EXERCISE DIRECTIONS: Nothing past the line containing "row order: KLA" belongs in the output. Copy exactly every line of the data below from the first up to and including it.
::: RECORDS FOR THIS TASK
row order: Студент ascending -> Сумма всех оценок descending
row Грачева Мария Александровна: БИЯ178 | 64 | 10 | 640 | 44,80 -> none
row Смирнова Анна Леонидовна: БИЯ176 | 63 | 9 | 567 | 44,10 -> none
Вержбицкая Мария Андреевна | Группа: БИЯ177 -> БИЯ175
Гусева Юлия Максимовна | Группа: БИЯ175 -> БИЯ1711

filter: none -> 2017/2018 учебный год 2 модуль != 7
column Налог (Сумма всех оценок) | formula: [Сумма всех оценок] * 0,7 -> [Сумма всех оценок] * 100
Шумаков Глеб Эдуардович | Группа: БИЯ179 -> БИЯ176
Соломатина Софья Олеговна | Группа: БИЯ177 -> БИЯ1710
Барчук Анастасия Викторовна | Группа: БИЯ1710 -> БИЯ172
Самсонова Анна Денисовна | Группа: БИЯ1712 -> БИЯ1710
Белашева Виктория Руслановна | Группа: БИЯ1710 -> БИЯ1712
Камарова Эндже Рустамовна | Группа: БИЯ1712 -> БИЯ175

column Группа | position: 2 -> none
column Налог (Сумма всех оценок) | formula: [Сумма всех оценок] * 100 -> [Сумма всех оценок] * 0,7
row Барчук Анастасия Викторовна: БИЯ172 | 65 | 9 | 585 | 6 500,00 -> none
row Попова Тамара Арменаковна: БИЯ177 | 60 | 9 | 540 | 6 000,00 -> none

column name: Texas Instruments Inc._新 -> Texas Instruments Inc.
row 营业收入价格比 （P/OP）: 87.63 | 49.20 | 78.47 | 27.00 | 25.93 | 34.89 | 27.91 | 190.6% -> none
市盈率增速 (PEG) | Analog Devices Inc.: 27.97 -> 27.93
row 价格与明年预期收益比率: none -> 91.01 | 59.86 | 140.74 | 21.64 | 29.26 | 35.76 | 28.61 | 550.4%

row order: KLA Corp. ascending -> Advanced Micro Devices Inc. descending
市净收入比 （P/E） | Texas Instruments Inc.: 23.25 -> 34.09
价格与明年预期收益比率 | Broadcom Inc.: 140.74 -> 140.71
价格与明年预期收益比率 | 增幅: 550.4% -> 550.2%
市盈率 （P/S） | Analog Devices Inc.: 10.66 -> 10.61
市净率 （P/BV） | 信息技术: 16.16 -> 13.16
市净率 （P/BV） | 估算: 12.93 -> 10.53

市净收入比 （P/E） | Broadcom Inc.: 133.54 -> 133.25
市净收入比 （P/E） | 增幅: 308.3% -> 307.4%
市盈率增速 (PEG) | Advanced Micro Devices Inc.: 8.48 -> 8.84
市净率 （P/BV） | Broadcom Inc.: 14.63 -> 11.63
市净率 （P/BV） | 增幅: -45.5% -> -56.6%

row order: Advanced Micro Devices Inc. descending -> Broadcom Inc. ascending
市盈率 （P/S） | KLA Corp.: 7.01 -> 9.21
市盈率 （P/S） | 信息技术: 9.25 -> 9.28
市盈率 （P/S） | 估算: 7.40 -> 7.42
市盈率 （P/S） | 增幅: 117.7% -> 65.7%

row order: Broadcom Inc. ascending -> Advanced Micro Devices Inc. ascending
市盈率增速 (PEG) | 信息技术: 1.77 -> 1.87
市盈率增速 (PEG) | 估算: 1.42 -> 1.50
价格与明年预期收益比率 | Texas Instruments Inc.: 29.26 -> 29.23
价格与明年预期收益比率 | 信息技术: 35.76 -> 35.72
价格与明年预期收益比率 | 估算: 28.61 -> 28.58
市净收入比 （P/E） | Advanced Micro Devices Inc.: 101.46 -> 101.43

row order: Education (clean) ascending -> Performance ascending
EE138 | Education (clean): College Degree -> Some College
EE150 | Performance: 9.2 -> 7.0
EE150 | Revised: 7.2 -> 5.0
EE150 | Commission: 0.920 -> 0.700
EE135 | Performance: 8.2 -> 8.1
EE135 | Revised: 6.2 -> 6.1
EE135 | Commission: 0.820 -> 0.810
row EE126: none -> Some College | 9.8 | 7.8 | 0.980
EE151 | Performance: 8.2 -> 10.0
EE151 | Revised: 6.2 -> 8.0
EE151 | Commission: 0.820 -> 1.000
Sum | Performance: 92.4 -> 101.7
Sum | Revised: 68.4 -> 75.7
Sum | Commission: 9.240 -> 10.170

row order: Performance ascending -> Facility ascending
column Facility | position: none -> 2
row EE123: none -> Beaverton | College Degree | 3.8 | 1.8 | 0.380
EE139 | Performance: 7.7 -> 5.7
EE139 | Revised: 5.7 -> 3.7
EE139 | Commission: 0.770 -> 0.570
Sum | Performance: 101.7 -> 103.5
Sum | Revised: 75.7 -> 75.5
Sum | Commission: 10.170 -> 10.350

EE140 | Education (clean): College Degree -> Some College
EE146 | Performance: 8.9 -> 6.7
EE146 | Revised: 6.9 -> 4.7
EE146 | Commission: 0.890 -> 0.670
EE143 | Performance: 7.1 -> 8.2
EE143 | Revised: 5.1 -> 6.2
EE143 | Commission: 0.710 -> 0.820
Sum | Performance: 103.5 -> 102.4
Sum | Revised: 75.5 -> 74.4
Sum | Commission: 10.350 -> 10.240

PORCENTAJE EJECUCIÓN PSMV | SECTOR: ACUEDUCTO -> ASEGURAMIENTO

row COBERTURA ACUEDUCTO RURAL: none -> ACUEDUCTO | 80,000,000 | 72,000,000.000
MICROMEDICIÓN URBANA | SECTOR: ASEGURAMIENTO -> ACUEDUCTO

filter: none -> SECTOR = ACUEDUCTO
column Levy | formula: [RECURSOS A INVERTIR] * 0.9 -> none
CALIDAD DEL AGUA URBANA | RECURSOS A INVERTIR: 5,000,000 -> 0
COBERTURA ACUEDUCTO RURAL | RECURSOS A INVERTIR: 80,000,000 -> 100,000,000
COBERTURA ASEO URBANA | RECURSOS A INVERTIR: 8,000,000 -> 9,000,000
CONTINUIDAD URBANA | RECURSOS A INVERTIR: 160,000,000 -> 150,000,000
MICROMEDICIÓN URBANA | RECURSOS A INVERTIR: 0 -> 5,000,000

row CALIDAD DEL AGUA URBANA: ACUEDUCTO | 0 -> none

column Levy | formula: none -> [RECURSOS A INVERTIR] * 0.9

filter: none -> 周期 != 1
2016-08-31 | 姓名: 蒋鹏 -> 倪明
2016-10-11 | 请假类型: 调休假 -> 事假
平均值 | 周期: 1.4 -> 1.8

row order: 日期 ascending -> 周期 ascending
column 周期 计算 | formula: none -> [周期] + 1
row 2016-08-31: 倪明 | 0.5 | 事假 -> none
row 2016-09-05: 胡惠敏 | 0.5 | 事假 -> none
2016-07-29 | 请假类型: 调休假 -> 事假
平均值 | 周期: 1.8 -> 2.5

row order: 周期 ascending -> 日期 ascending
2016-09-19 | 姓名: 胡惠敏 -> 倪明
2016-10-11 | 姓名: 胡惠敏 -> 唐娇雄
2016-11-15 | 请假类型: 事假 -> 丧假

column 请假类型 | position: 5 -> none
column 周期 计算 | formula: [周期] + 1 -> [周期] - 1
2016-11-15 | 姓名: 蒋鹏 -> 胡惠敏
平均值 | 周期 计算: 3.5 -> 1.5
::::::
TASK SOLUTION:
row order: Студент ascending -> Сумма всех оценок descending
row Грачева Мария Александровна: БИЯ178 | 64 | 10 | 640 | 44,80 -> none
row Смирнова Анна Леонидовна: БИЯ176 | 63 | 9 | 567 | 44,10 -> none
Вержбицкая Мария Андреевна | Группа: БИЯ177 -> БИЯ175
Гусева Юлия Максимовна | Группа: БИЯ175 -> БИЯ1711

filter: none -> 2017/2018 учебный год 2 модуль != 7
column Налог (Сумма всех оценок) | formula: [Сумма всех оценок] * 0,7 -> [Сумма всех оценок] * 100
Шумаков Глеб Эдуардович | Группа: БИЯ179 -> БИЯ176
Соломатина Софья Олеговна | Группа: БИЯ177 -> БИЯ1710
Барчук Анастасия Викторовна | Группа: БИЯ1710 -> БИЯ172
Самсонова Анна Денисовна | Группа: БИЯ1712 -> БИЯ1710
Белашева Виктория Руслановна | Группа: БИЯ1710 -> БИЯ1712
Камарова Эндже Рустамовна | Группа: БИЯ1712 -> БИЯ175

column Группа | position: 2 -> none
column Налог (Сумма всех оценок) | formula: [Сумма всех оценок] * 100 -> [Сумма всех оценок] * 0,7
row Барчук Анастасия Викторовна: БИЯ172 | 65 | 9 | 585 | 6 500,00 -> none
row Попова Тамара Арменаковна: БИЯ177 | 60 | 9 | 540 | 6 000,00 -> none

column name: Texas Instruments Inc._新 -> Texas Instruments Inc.
row 营业收入价格比 （P/OP）: 87.63 | 49.20 | 78.47 | 27.00 | 25.93 | 34.89 | 27.91 | 190.6% -> none
市盈率增速 (PEG) | Analog Devices Inc.: 27.97 -> 27.93
row 价格与明年预期收益比率: none -> 91.01 | 59.86 | 140.74 | 21.64 | 29.26 | 35.76 | 28.61 | 550.4%

row order: KLA Corp. ascending -> Advanced Micro Devices Inc. descending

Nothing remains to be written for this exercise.